TASK DATA —
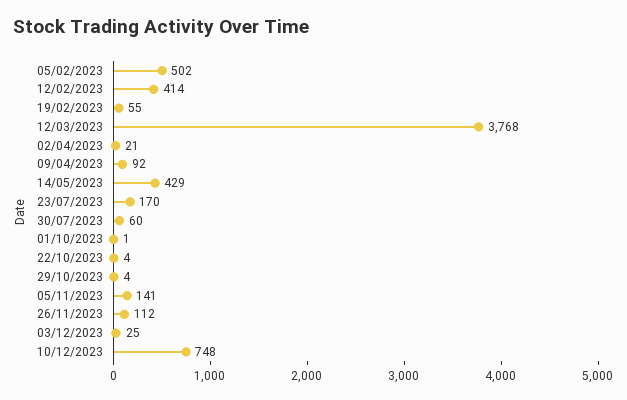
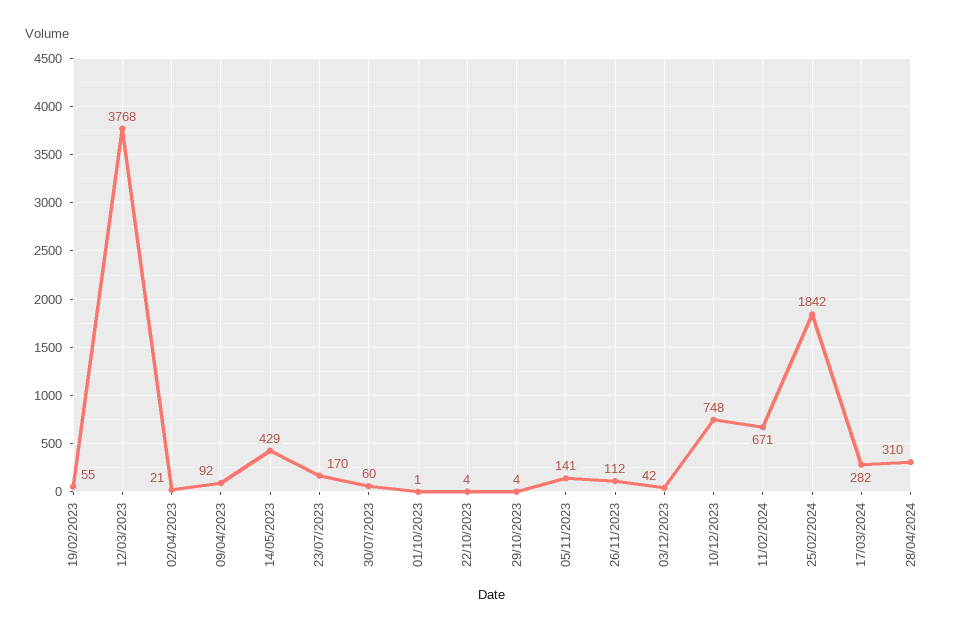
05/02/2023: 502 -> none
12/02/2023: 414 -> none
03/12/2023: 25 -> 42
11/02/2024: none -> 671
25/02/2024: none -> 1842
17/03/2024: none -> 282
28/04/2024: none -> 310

PROBLEM REQUIREMENTS —
Copy each line of the data that contains the word "none", leaving the other lines out.

ANSWER TO THE PROBLEM —
05/02/2023: 502 -> none
12/02/2023: 414 -> none
11/02/2024: none -> 671
25/02/2024: none -> 1842
17/03/2024: none -> 282
28/04/2024: none -> 310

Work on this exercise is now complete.